No wonder that citizens are increasingly fed up with politics!


"Inspector General warns of Russian attack from 2029“ (NTV, July 8.7.2024, 01, 58:XNUMX a.m.), which, by the way, coincides with my comments here in the blog, among others.


This weekend was very eventful and informative, which led me to the decision that I would now devote myself more to philosophy. Not because people who are dissatisfied with the world turn to philosophy, but simply and solely because I wanted to do this when I was young, but was so busy that I didn't get around to it.

I don't have a cabin in the Black Forest, but the attic should be enough for my new project.


The decision of the French yesterday was very pleasing. On the one hand, a lot of people went to vote and on the other hand, they did not channel their frustration with professional politics into voting for fascists. They largely stayed true to themselves and voted more for socialists, which does not get them out of their misery, but does not mean the complete downfall of France and Europe.

In contrast to France, the frustration with professional politics in many other European countries is also very great, but unfortunately the citizens there immediately use this to switch to the right-wing extremist parties and here in Germany even to National Socialism.

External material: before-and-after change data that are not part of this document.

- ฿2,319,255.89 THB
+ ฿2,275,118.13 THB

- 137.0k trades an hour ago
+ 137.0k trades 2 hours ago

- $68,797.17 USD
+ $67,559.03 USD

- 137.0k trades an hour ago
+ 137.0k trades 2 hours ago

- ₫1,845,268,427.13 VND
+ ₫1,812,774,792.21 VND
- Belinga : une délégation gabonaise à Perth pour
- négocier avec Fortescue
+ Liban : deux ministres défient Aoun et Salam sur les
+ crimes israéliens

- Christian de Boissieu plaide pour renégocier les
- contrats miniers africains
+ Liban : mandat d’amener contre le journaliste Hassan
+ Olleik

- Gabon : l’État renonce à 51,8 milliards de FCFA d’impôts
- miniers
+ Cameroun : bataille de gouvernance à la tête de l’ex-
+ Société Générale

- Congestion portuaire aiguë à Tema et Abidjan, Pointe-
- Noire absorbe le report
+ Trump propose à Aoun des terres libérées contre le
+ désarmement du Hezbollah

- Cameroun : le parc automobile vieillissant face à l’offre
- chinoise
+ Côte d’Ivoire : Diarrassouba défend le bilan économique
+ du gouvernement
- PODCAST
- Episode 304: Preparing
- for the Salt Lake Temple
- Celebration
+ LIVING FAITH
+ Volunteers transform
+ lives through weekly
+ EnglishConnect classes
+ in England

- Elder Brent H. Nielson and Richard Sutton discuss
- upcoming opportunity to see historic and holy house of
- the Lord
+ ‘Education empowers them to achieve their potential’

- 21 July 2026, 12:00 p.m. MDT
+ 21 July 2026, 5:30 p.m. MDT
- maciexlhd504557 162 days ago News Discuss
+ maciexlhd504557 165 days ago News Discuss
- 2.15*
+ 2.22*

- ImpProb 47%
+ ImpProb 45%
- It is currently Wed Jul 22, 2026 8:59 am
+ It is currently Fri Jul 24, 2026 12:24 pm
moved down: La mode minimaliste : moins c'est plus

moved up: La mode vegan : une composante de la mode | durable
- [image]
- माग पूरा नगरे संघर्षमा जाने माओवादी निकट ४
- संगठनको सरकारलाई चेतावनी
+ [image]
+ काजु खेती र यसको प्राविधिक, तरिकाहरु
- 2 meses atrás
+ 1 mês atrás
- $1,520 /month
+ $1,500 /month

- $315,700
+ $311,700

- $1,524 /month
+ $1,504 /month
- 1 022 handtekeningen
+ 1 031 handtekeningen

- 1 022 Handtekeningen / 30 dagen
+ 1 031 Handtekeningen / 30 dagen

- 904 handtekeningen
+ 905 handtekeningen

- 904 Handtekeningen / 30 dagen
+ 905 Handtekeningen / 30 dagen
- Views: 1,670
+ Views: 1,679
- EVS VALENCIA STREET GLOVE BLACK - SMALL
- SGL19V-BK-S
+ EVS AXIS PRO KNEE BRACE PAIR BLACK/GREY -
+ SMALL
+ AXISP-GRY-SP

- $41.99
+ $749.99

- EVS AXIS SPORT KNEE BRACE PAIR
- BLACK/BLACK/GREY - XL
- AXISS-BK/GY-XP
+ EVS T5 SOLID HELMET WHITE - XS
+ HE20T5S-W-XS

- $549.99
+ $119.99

If we want to save our democracy as a whole, we need functioning parties that can do their job, competent politicians (legislature) and, above all, institutions (executive and judicial) that sanction democratic misconduct and criminal activities.

Unfortunately, worn-out parties and incompetent politicians only lead to us citizens turning our backs on democracy as a whole.

By the way, I recommend that the next French government does not try to pass on the costs of French savoir-vivre to the rest of Europe, because that would also destroy European democracy.


This quick analysis of Christian Moss I don’t want to withhold this from my readers.

Europe breathes a sigh of relief
But France is threatened by ungovernability

The good news is that the right-wing extremist party Marine Le Pens, Rassemblement National (RN), only becomes the third strongest force. After the first round of voting, an absolute majority of seats in the National Assembly did not seem out of the question. However, the RN has now fallen far short of this. France will not be governed by a right-wing extremist prime minister. The republican front against the RN has held. This makes the path to a Le Pen presidency in 2027 significantly less likely. Europe is breathing a sigh of relief.

The bad news for Europe is that the strongest party of the Front Populaire, the left-wing front, which was formed after the surprise dissolution of parliament by President Emmanuel Macron As expected, the left-wing extremist La France Insoumise (LFI), or “Unyielding France”, became the party of the populist millionaire Jean Luc Mélenchon is, however, at least as eurosceptic as the RN. The LFI rejects the "Europe of Maastricht" and, like the RN, no longer wants to supply weapons to Ukraine. Mélenchon is demanding the office of prime minister for the Left Front and thus for himself.

However, it is unlikely that this will happen, as the Left Front does not have an absolute majority of seats. The pro-European parties, which support the president in the Ensemble (“Together”) formation, Emmanuel Macron are unlikely to join forces with the Eurosceptic and anti-Semitic left-wing populist. Ensemble is likely to reach out to the resurgent French socialists (social democrats), the Greens and the conservatives who did not support Le Pen. The left front could break open. However, the differences between the non-extremist, pro-European forces remain great.

Will Macron appoint a cabinet of experts that would be acceptable to these centrist forces? If in doubt, France - the Fifth Republic does not have coalition governments - faces a year of ungovernability. The president may only dissolve the National Assembly again after 12 months. New elections in just over a year are therefore not unlikely. For Europe, which urgently needs reforms and is facing an existential challenge, French instability is not good news, despite all the relief over the unexpectedly weak performance of the RN.